Explain Your Wins
From yet another good article by Shankar Vedantam:
Winners discount information about lucky breaks and chalk up their right calls to superior judgment, whereas losers tend to emphasize the role of bad luck — rather than bad judgment — when their predictions go wrong.
Thomas Gilovich … said this is why a lot of water-cooler conversations among NCAA office-pool participants feature people explaining to others why their predictions went wrong. People don’t talk very much about predictions that went right, Gilovich said, because they automatically chalk up those results to brilliant insight. Wrong calls, however, are invariably seen to be caused by fluke events — which is why they need explaining. …
When psychologists once asked sports fans to visualize how a particular team might win a game, the volunteers became far more likely to later believe that the team would win — and to bet money on it. Essentially, psychologist Bryan Gibson of Central Michigan University said, focusing on some part of a conundrum makes it much more difficult for people to keep in mind how much they do not know about all the other variables involved. …

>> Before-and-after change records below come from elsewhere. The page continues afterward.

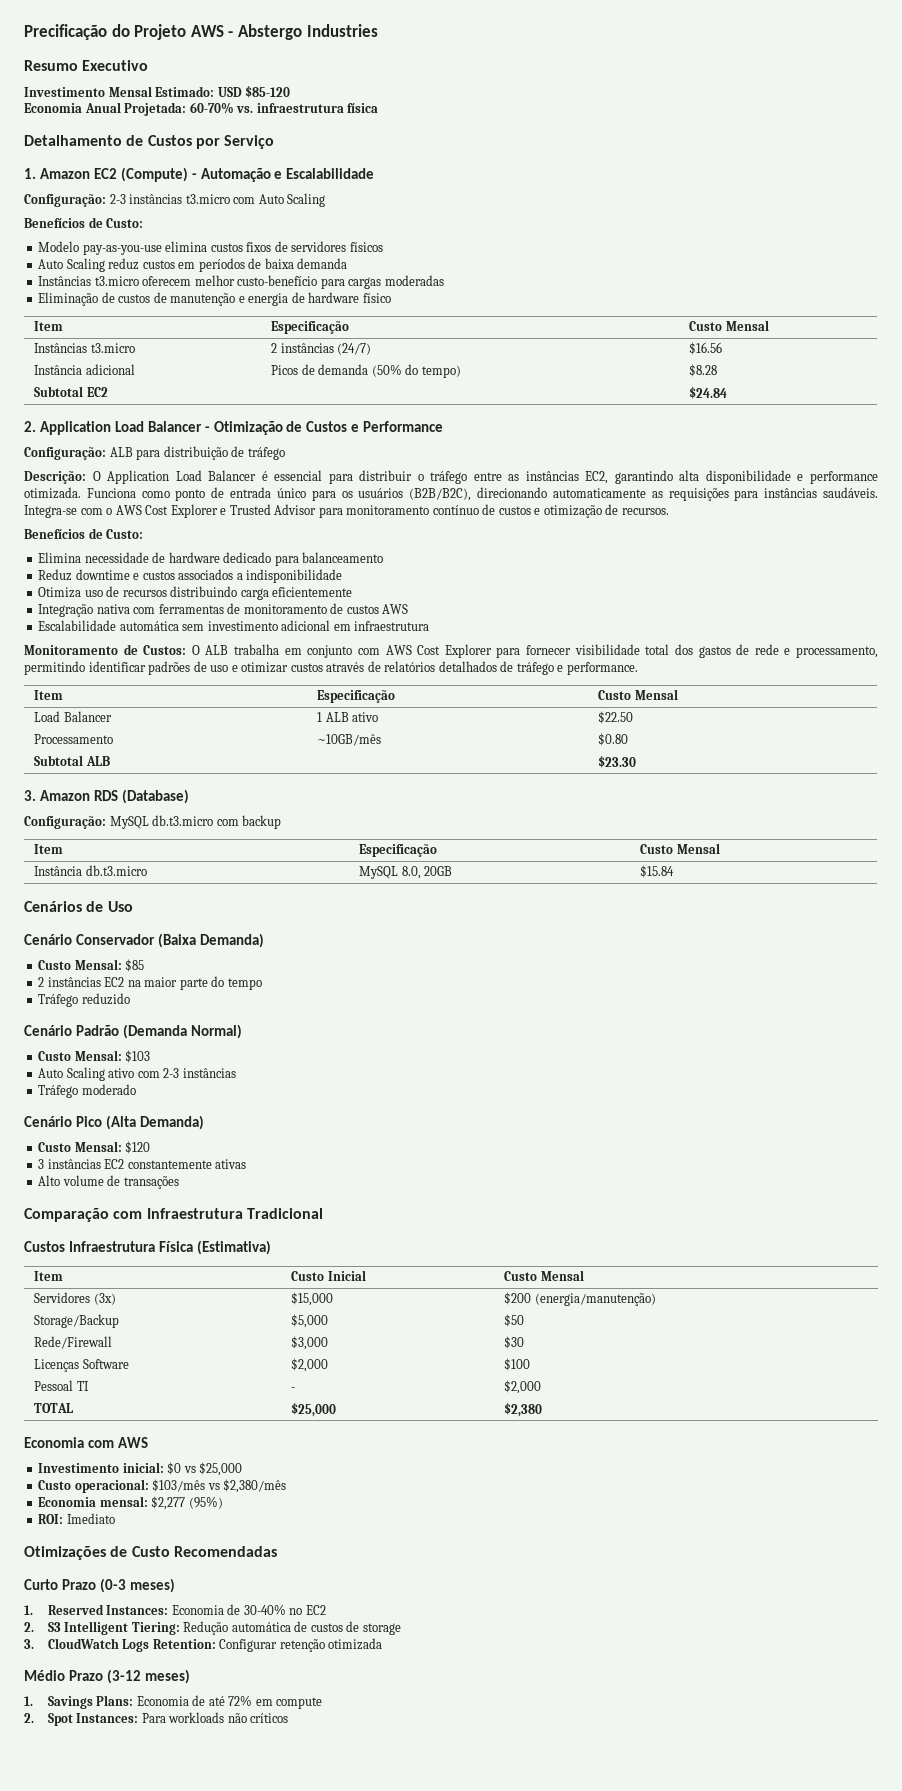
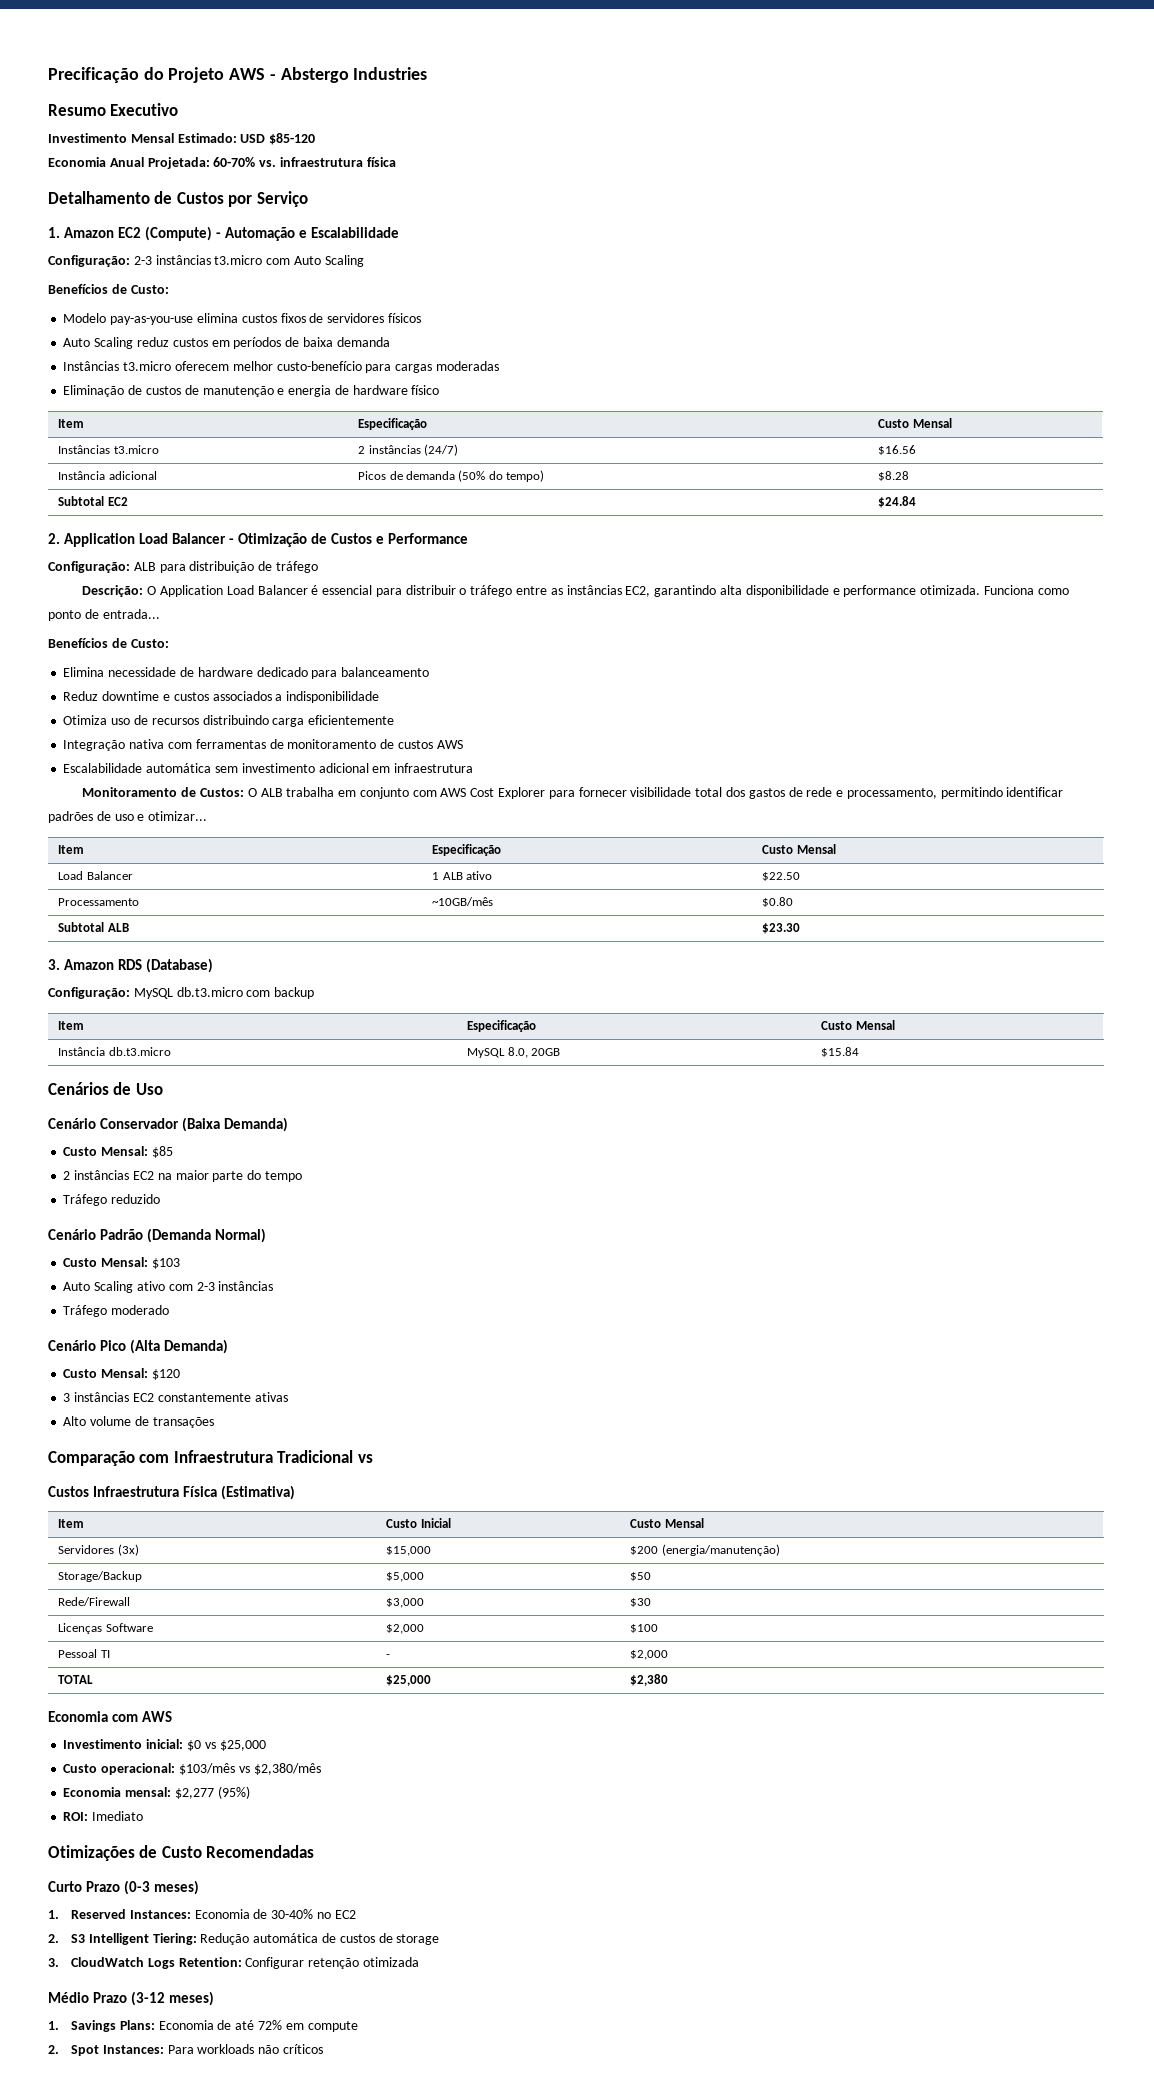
- Funciona como ponto de entrada único para os usuários (B2B/B2C), direcionando automaticamente as requisições para instâncias saudáveis. Integra-se com o AWS Cost Explorer e Trusted Advisor para monitoramento contínuo de custos e otimização de recursos.
+ Funciona como ponto de entrada...
- Monitoramento de Custos: O ALB trabalha em conjunto com AWS Cost Explorer para fornecer visibilidade total dos gastos de rede e processamento, permitindo identificar padrões de uso e otimizar custos através de relatórios detalhados de tráfego e performance.
+ Monitoramento de Custos: O ALB trabalha em conjunto com AWS Cost Explorer para fornecer visibilidade total dos gastos de rede e processamento, permitindo identificar padrões de uso e otimizar...
- Comparação com Infraestrutura Tradicional
+ Comparação com Infraestrutura Tradicional vs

Gibson has also found that gambling is one domain in which it may be wiser to have a pessimistic personality rather than an optimistic personality. Gamblers tend to be optimists in that they inherently believe good things are likely to happen to them. When a pessimist wins a bet, he is likely to walk away with his winnings because he can’t believe that his lucky streak will continue. … optimists were far more likely to throw good money after bad because they believed that, sooner or later, things would break their way
To do better: focus more on explaining why you won, than on why you lost.